Some pseudocode to illustrate this. I shall make use of Depth First Search:

// a boolean array to keep track if a given vertex is visited
// initially this is set to false
boolean[] visited
// boolean array to keep track of visited vertices for 2nd dfs onwards
boolean[] visited_two

// used for first dfs
dfs(vertex) {
  visited[vertex] <- true
  for each edge leading out of vertex {
    dfs(next vertex)
  }
}

// used for subsequent dfs
dfs_two(vertex, list_for_storing_vertices) {
  // we use the visited_two array here, because the
  // visited array is used to store previously visited
  // vertices
  visited_two[vertex] <- true
  list_for_storing_vertices.append(vertex)
  // return value. we return true if we encounter
  // a previously visited vertex. otherwise, return false
  return_value <- false
  for each edge leading out of vertex {
    if visited[next vertex]
      return_value <- true
    else if !visited_two[next_vertex]
      r = dfs_two(next vertex, list_for_storing_vertices)
      return_value = return_value || r
  }
  return return_value
}

// overall algorithm
// Returns true if the graph is unilateral. false otherwise
bool digraph_unilateral(graph) {
  // Just pick any vertex. we will pick vertex 0
  set all entries in `visited` array to false
  dfs(0)
  // then loop through all vertices. if they haven't been visited,
  // we perform a dfs
  for each vertex in the digraph {
    if !visited[vertex] {
      // reset visited_two array
      set all entries in `visited_two` array to false
      visited_list <- []
      encountered_previously_visited <- dfs_two(vertex, visited_list)
      if encountered_previously_visited {
        // mark the vertices we encountered as visited
        for each v in visited_list {
          visited[v] <- true
        }
      } else {
        // we did not encounter any previously visited vertex
        // so all vertices we encounter on this search are in
        // a distinct connected component
        return false
      }
    }
  }
  return true
}

原始的，更困难的算法:

然后我们如何计算有向图是否是单边的?您可以先运行 Tarjan的强连接组件算法 ，然后确定有向图的强连接组件.您将需要稍微修改算法，以将强连接的组件压缩为超顶点.这并不难，只需在同一强连接的组件中为每个顶点分配一个整数标签即可.换句话说，同一强连接组件中的所有顶点都将替换为1个超顶点. Tarjan的SCC(严格连接组件)算法在O(V+E)时间内运行.

How do we then compute if a digraph is unilateral? You can first run Tarjan's Strongly Connected Components algorithm and determine the strongly connected components of the digraph. You will need to modify the algorithm slightly to compress the strongly connected components into supervertices. This is not difficult to do, just assign each vertex in the same strongly connected component an integer label. In other words, all the vertices in the same strongly connected component will be replaced by 1 supervertex. Tarjan's SCC (Strongly Connected Components) algorithm runs in O(V+E) time.

完成上述步骤后，二合图现在非循环(无循环).这使我们可以继续下一步.

After the step above, the digraph is now acyclic (no cycles). This allows us to move on to the next step.

此后，从上方对结果图执行拓扑排序.这应该给我们有向无环图的拓扑顺序.使用深度优先搜索实现，此步骤还可以在O(V+E)时间内运行.

After that, perform a topological sort on the resulting graph from above. This should give us a topological ordering of the directed acyclic graph. This step also runs in O(V+E) time using a depth first search implementation.
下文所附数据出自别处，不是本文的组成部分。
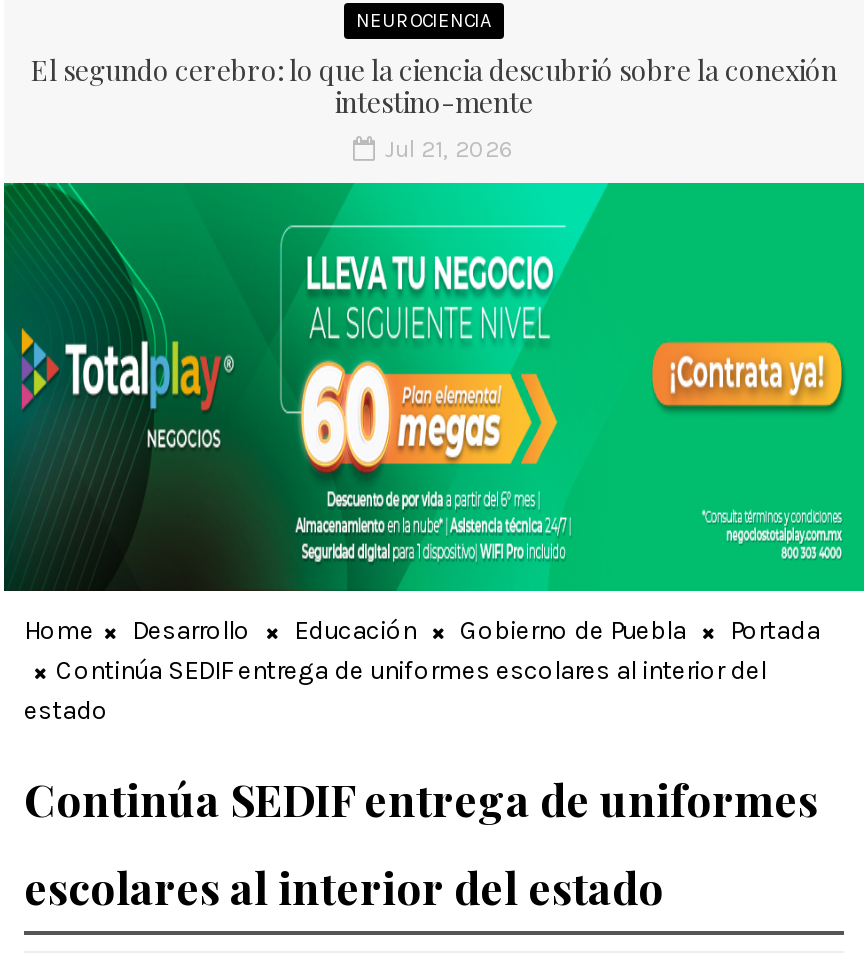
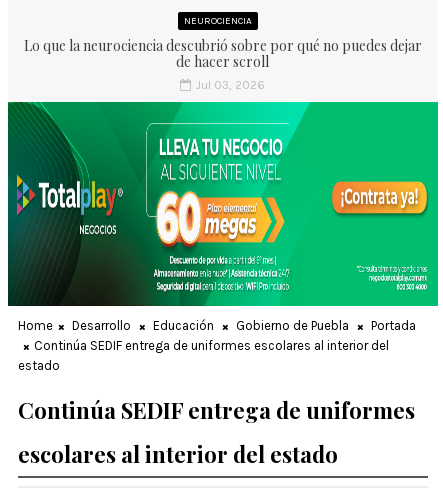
[31,51,837,163] El segundo cerebro: lo que la ciencia descubrió sobre la conexión | intestino-mente | Jul 21, 2026 -> [24,36,422,92] Lo que la neurociencia descubrió sobre por qué no puedes dejar | de hacer scroll | Jul 03, 2026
现在我们有了拓扑顺序，根据拓扑顺序执行广度优先搜索或深度优先搜索 Tarjan的SCC步骤后获得的>有向无环图.如果连接的组件数为1，则原始图是单边的(如果连接的组件数为0，则它​​也是单边的，但这是一个空图，因此是微不足道的).否则，存在多个组成部分，并且原始图形不是单边的.此步骤也将在O(V+E)时间运行.

Now that we have the topological ordering, perform either Breadth First Search or Depth First Search according to the topological ordering on the directed acyclic graph obtained after the Tarjan's SCC step. If the number of connected components is 1, then the original graph is unilateral (it is also unilateral if the number of connected components is 0, but that is an empty graph and so is trivial). Otherwise, there are multiple components, and the original graph is not unilateral. This step also runs in O(V+E) time.

因此，整个算法在O(V+E)时间内运行.

Therefore, the overall algorithm runs in O(V+E) time.

结论

我认为这应该是正确的，但是您可能想与其他人一起验证这种方法.如果您在理解我的方法或实现算法方面遇到任何困难，请发表评论.

I think this should be correct, but you might want to verify this approach with someone else. If you have any difficulty in understanding my approach or implementing the algorithms, do leave a comment.

希望有帮助！

这篇关于确定有向图是否是单边的的文章就介绍到这了，希望我们推荐的答案对大家有所帮助，也希望大家多多支持IT屋！